• _What you have to do_
Wherever "dymiumGUI" appears in a line of the listing, that line should be returned.

-------- Supplied information

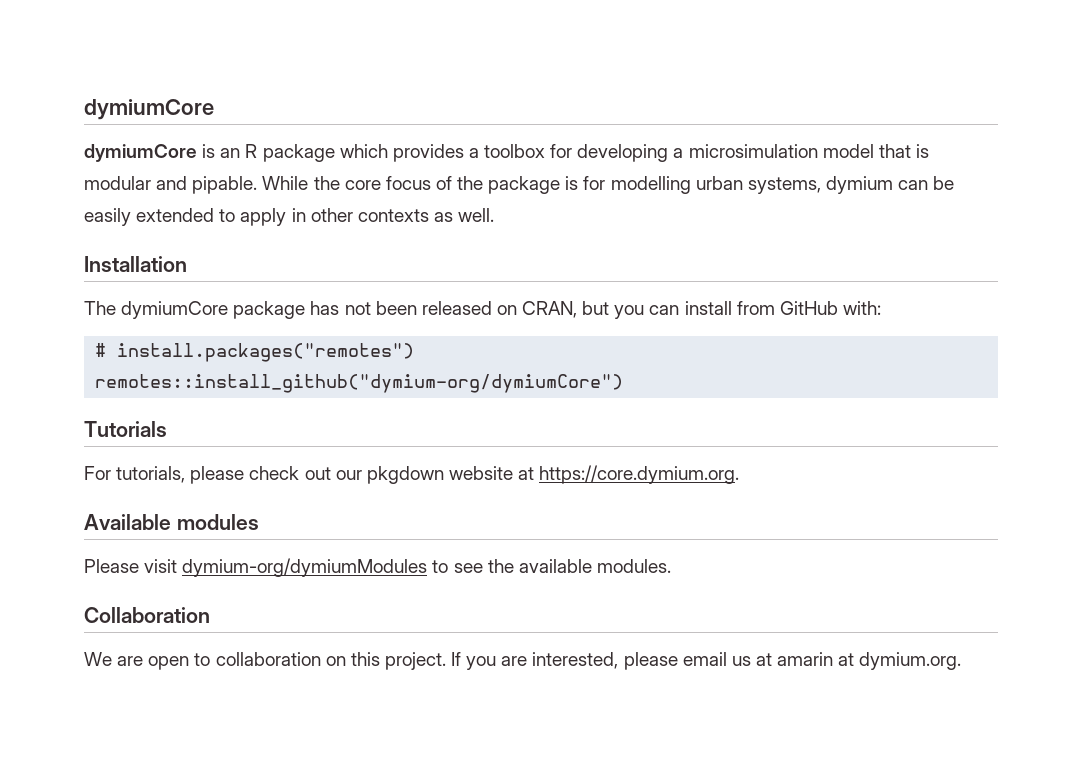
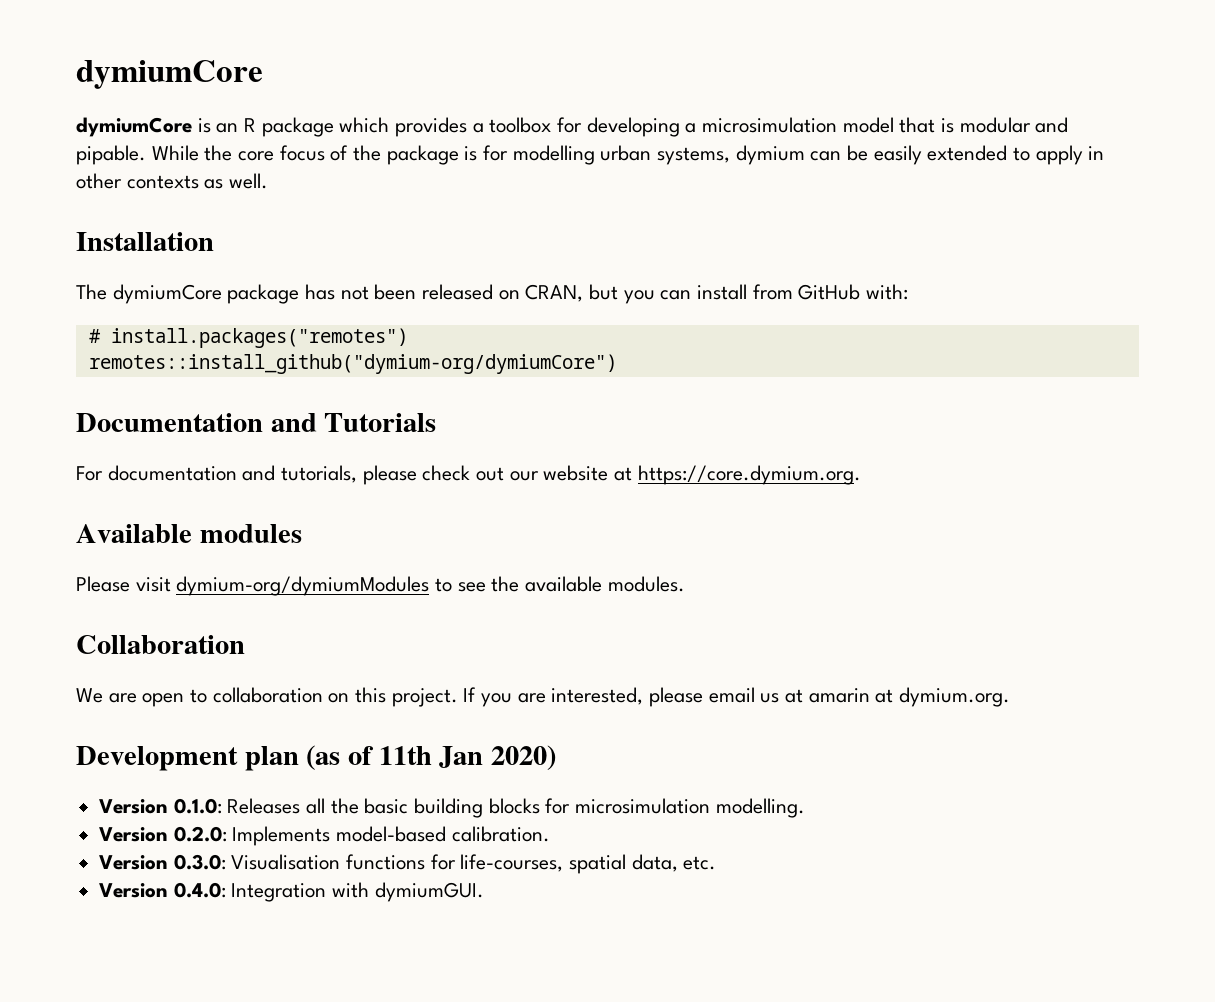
- Tutorials
+ Documentation and Tutorials
- For tutorials, please check out our pkgdown website at https://core.dymium.org.
+ For documentation and tutorials, please check out our website at https://core.dymium.org.
+ Development plan (as of 11th Jan 2020)
+ Version 0.1.0: Releases all the basic building blocks for microsimulation modelling.
+ Version 0.2.0: Implements model-based calibration.
+ Version 0.3.0: Visualisation functions for life-courses, spatial data, etc.
+ Version 0.4.0: Integration with dymiumGUI.

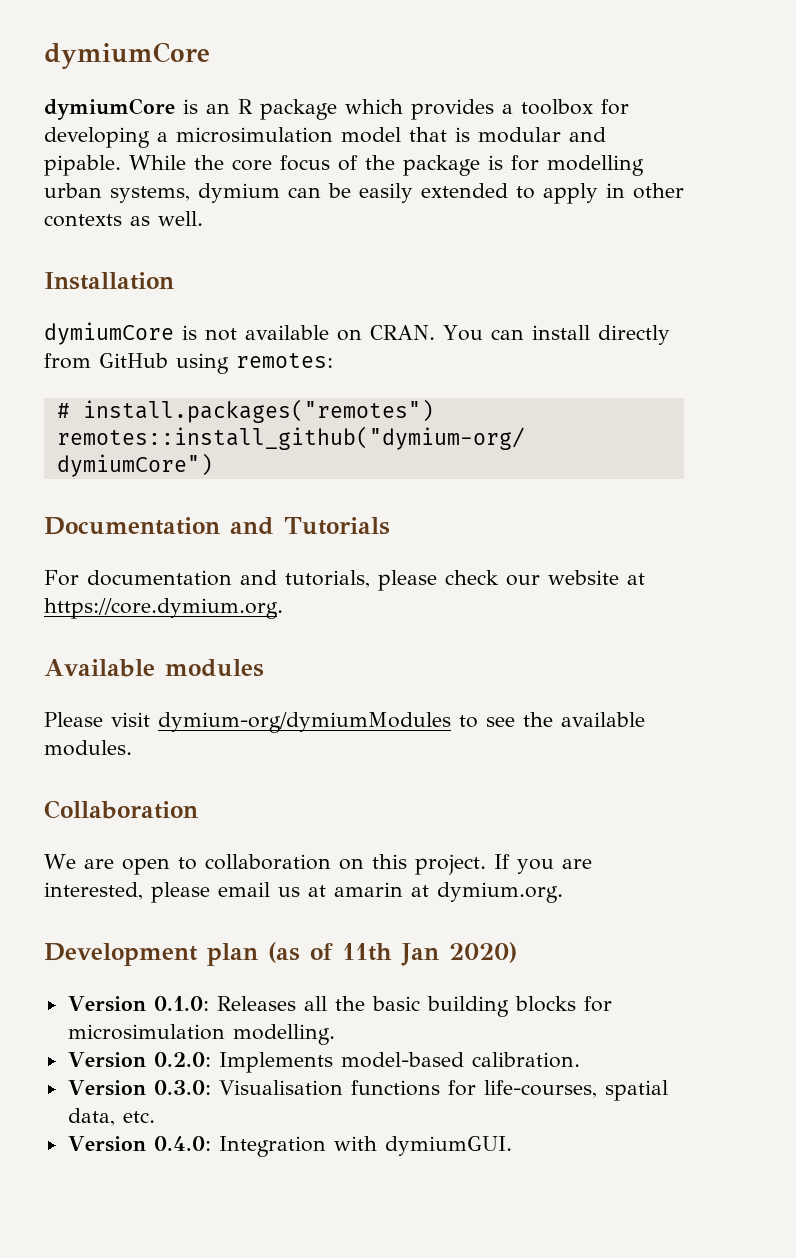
- The dymiumCore package has not been released on CRAN, but you can install from GitHub with:
+ dymiumCore is not available on CRAN. You can install directly from GitHub using remotes:
- For documentation and tutorials, please check out our website at https://core.dymium.org.
+ For documentation and tutorials, please check our website at https://core.dymium.org.

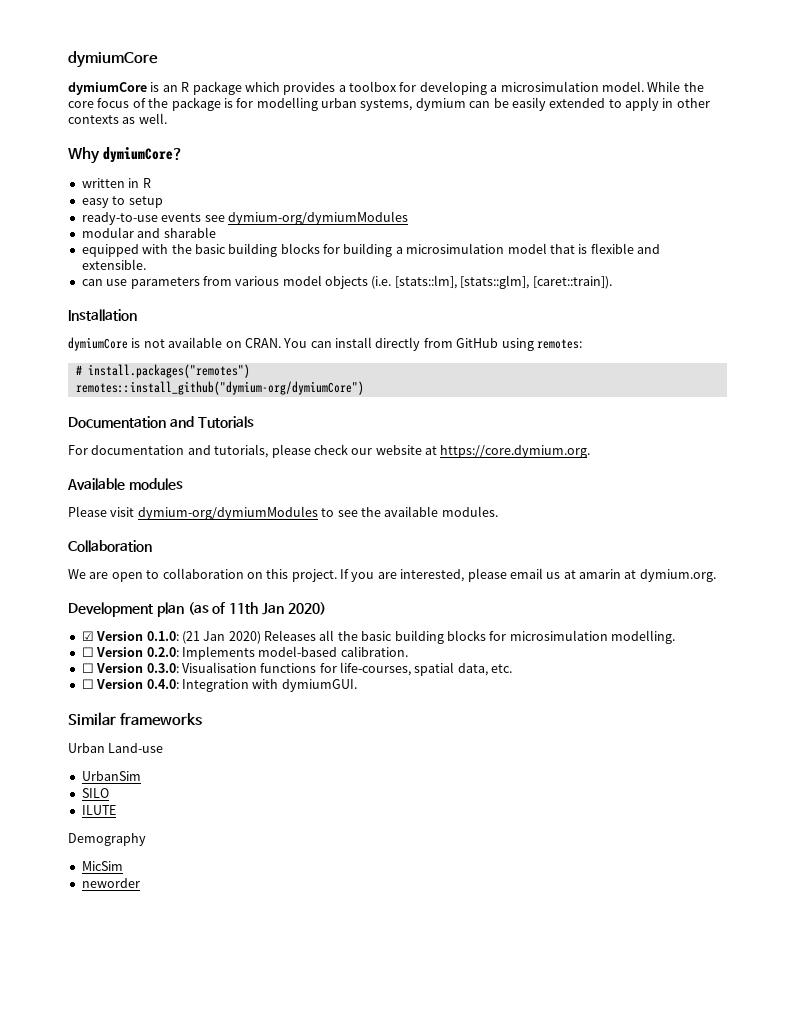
- dymiumCore is an R package which provides a toolbox for developing a microsimulation model that is modular and pipable.
+ dymiumCore is an R package which provides a toolbox for developing a microsimulation model.
+ Why dymiumCore?
+ written in R
+ easy to setup
+ ready-to-use events see dymium-org/dymiumModules
+ modular and sharable
+ equipped with the basic building blocks for building a microsimulation model that is flexible and extensible.
+ can use parameters from various model objects (i.e. [stats::lm], [stats::glm], [caret::train]).
- Version 0.1.0: Releases all the basic building blocks for microsimulation modelling.
+ ☑ Version 0.1.0: (21 Jan 2020) Releases all the basic building blocks for microsimulation modelling.
- Version 0.2.0: Implements model-based calibration.
+ ☐ Version 0.2.0: Implements model-based calibration.
- Version 0.3.0: Visualisation functions for life-courses, spatial data, etc.
+ ☐ Version 0.3.0: Visualisation functions for life-courses, spatial data, etc.
- Version 0.4.0: Integration with dymiumGUI.
+ ☐ Version 0.4.0: Integration with dymiumGUI.
+ Similar frameworks
+ Urban Land-use
+ UrbanSim
+ SILO
+ ILUTE
+ Demography
+ MicSim
+ neworder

----------------

• _Task response_
+ Version 0.4.0: Integration with dymiumGUI.
- Version 0.4.0: Integration with dymiumGUI.
+ ☐ Version 0.4.0: Integration with dymiumGUI.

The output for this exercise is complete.